### REQUIRED ACTION:
Write out the lines below exactly, beginning at the one with "font-style: italic ->" and stopping after the one with "background: #f0abfc ->"; the pictures are not copied.

### GIVEN DATA:
# # # #
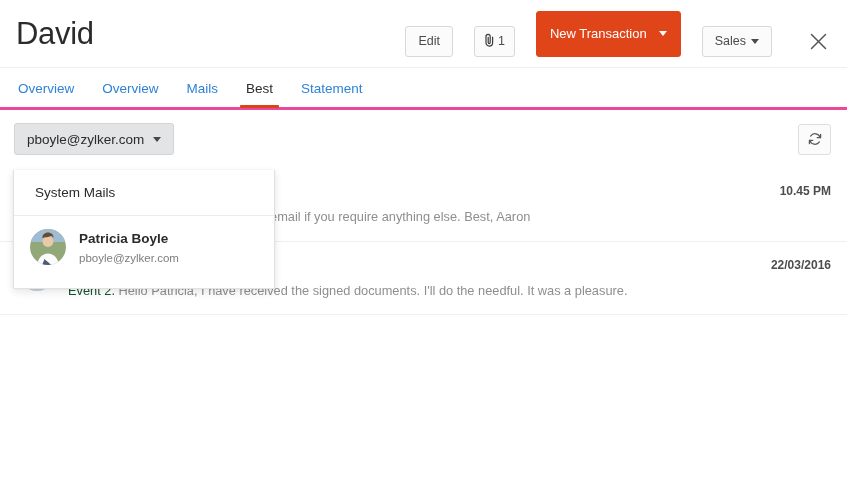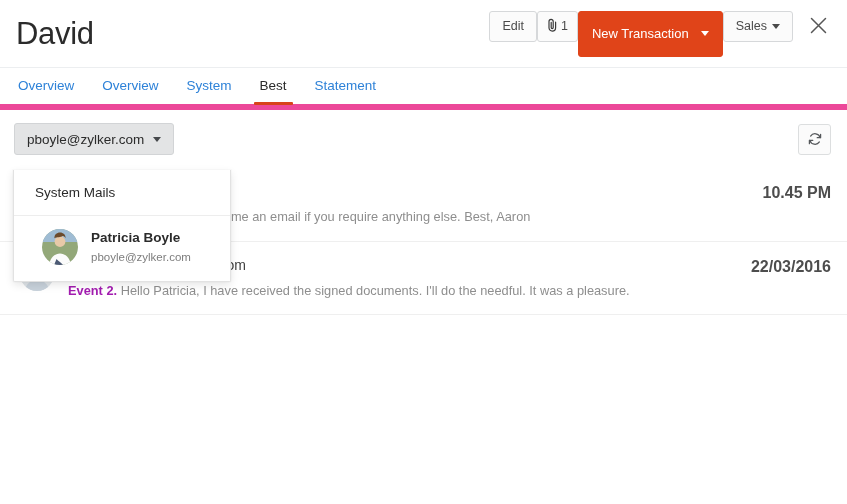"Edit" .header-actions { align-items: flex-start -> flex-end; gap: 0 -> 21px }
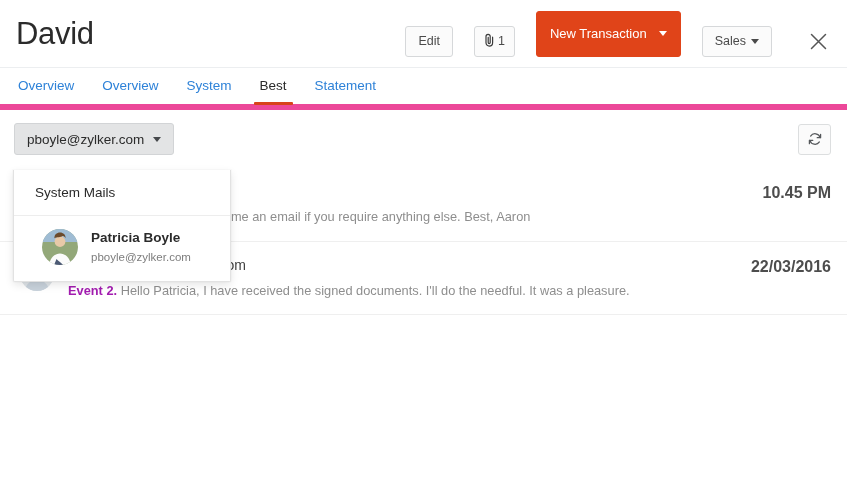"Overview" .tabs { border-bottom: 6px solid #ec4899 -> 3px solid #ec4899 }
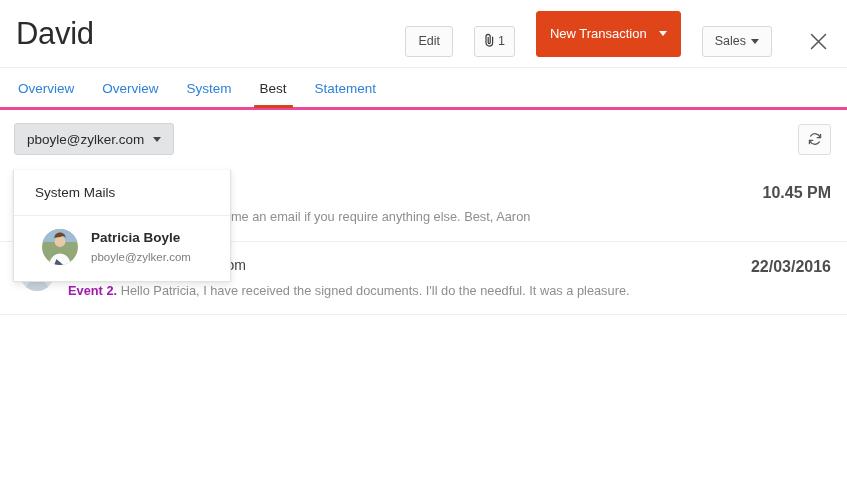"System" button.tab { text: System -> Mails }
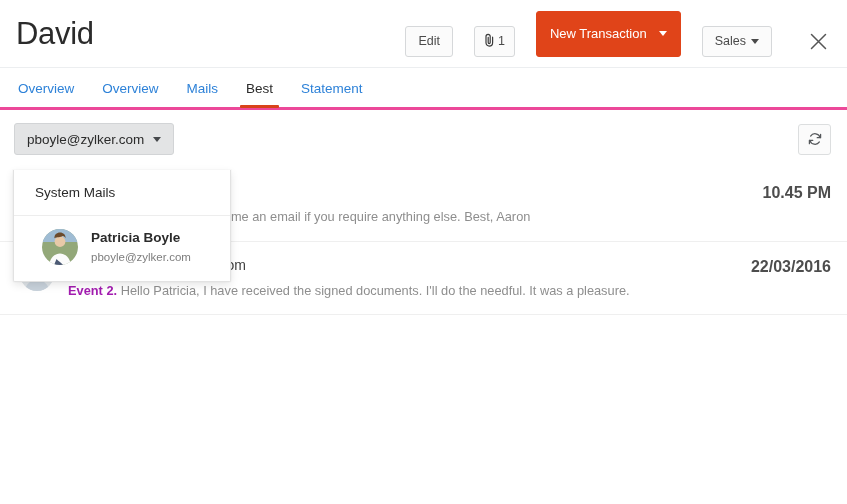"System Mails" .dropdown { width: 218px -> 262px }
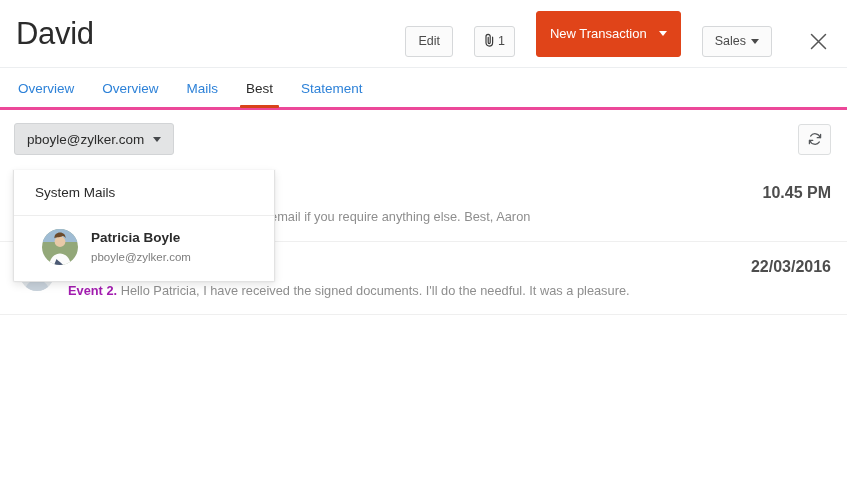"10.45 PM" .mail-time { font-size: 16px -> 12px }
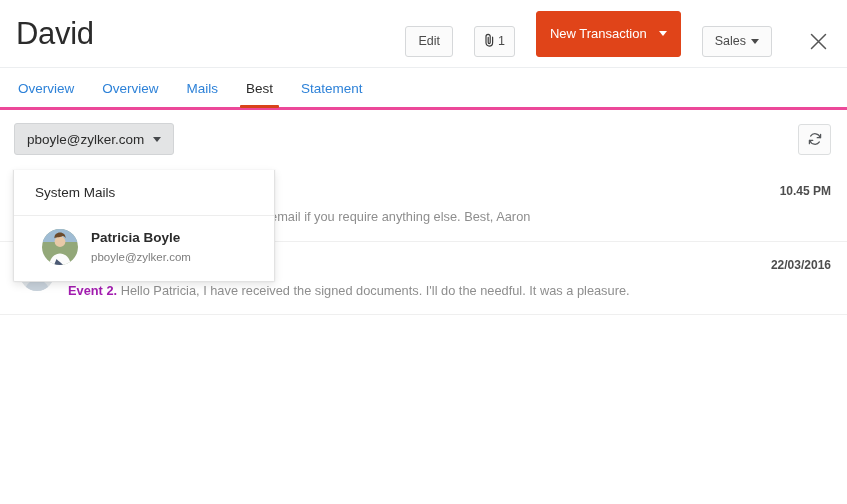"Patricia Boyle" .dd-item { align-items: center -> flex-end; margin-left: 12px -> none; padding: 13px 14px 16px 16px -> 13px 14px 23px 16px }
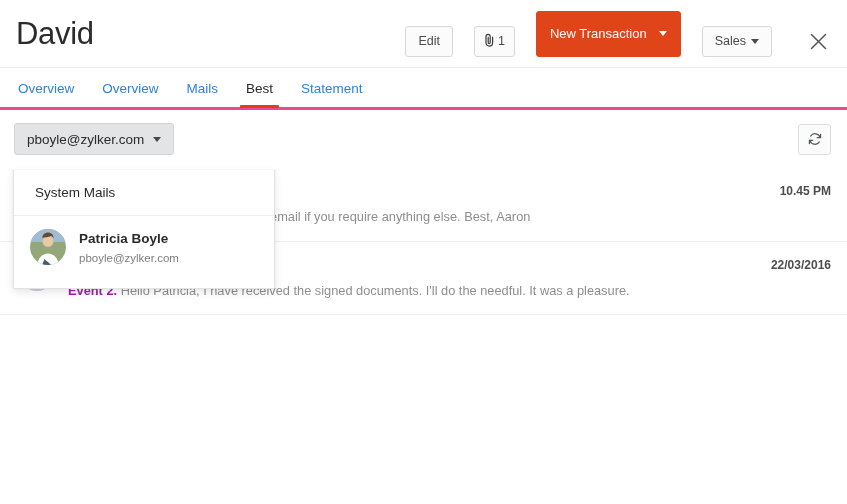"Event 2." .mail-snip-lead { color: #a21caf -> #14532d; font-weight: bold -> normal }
# # # #
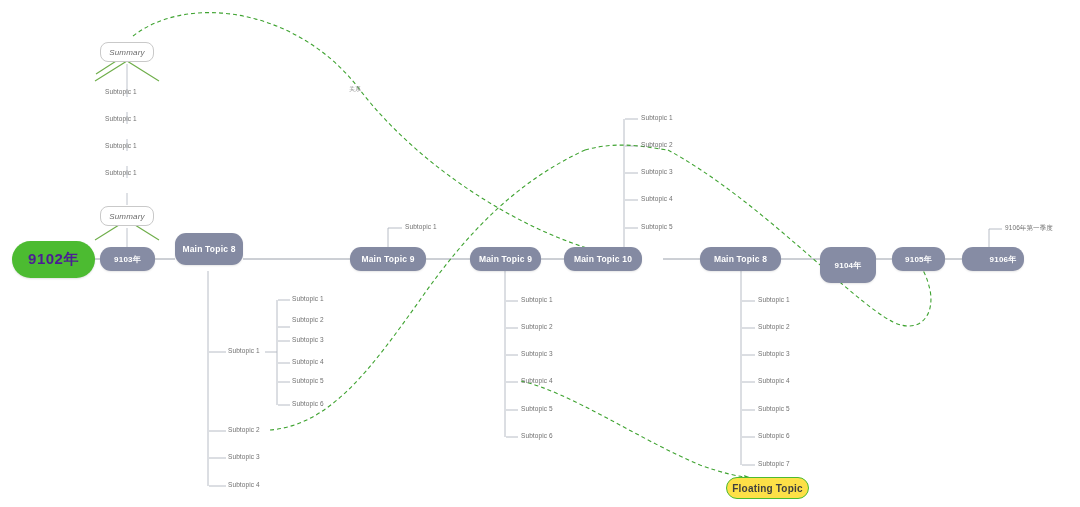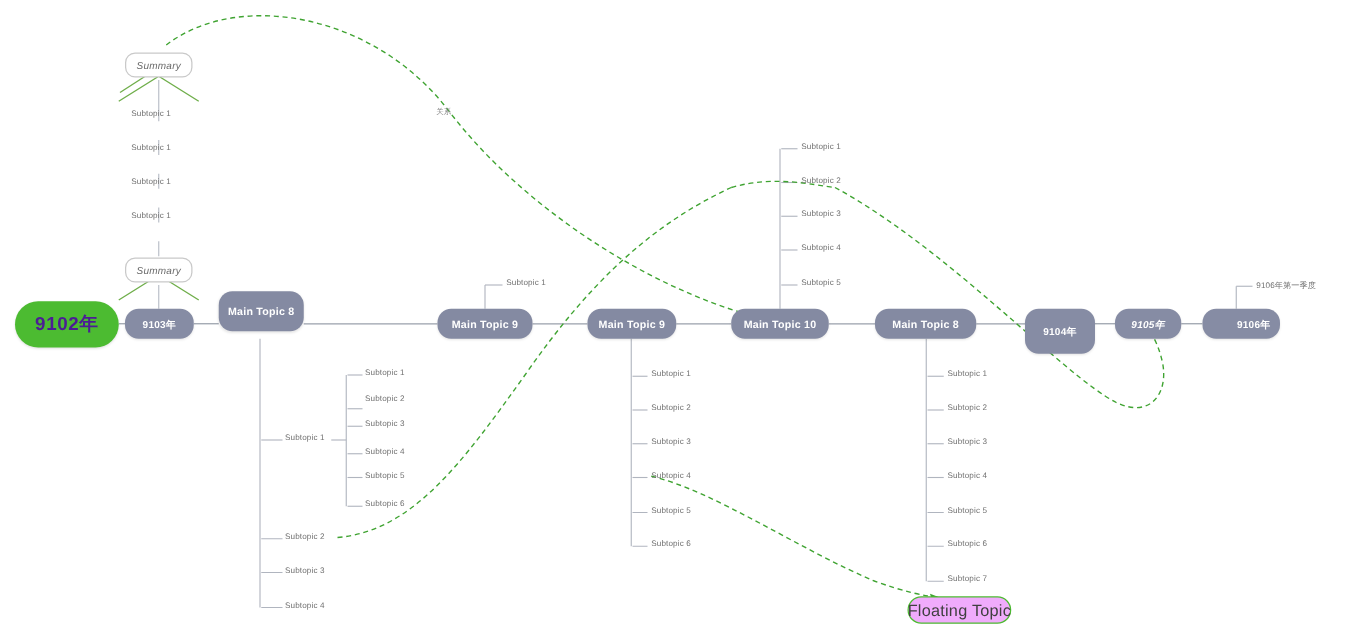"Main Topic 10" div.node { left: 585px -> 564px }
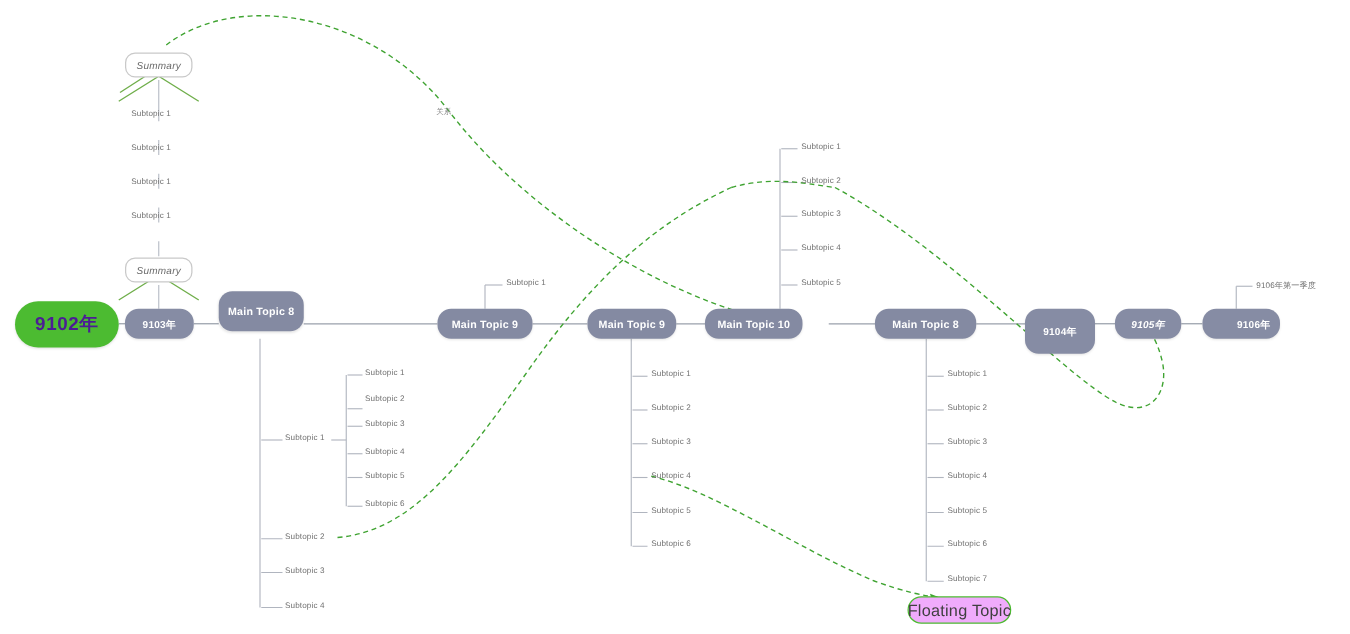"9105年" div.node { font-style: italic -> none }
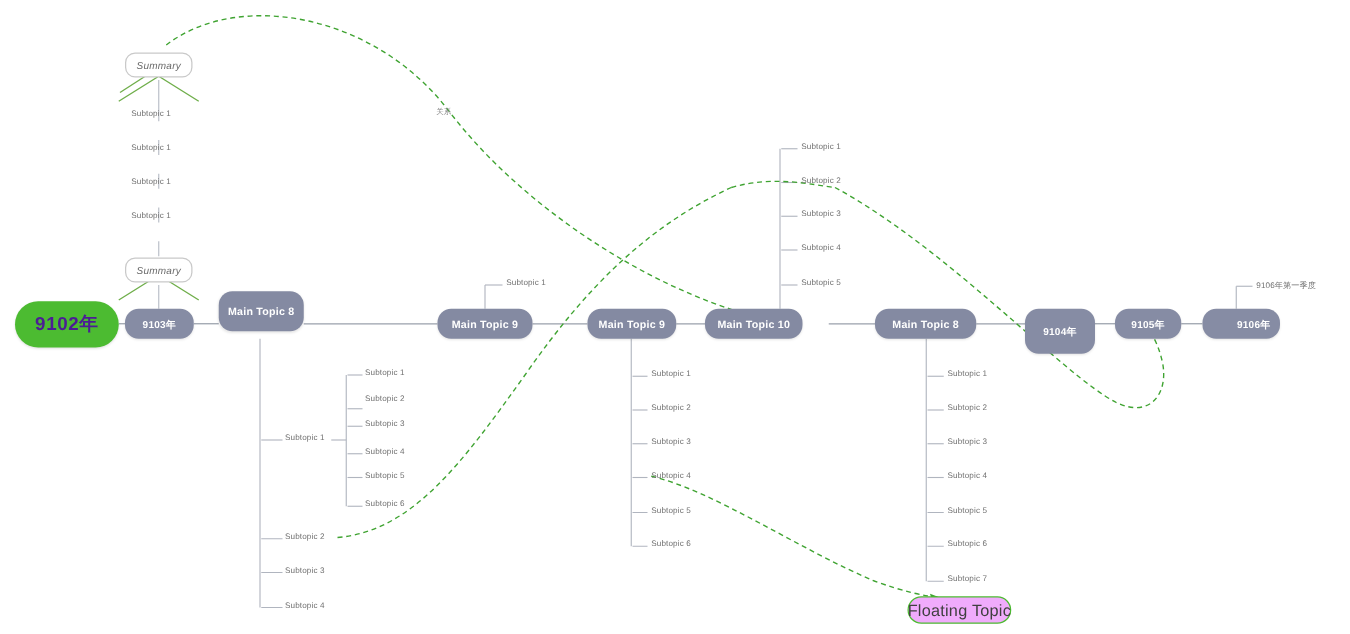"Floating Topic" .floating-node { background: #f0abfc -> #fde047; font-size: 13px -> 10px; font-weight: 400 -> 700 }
# # # #
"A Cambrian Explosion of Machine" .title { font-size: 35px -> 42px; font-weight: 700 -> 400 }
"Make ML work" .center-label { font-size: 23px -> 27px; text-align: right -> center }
# # # #
### SOLUTION BELOW:
"9105年" div.node { font-style: italic -> none }
"Floating Topic" .floating-node { background: #f0abfc -> #fde047; font-size: 13px -> 10px; font-weight: 400 -> 700 }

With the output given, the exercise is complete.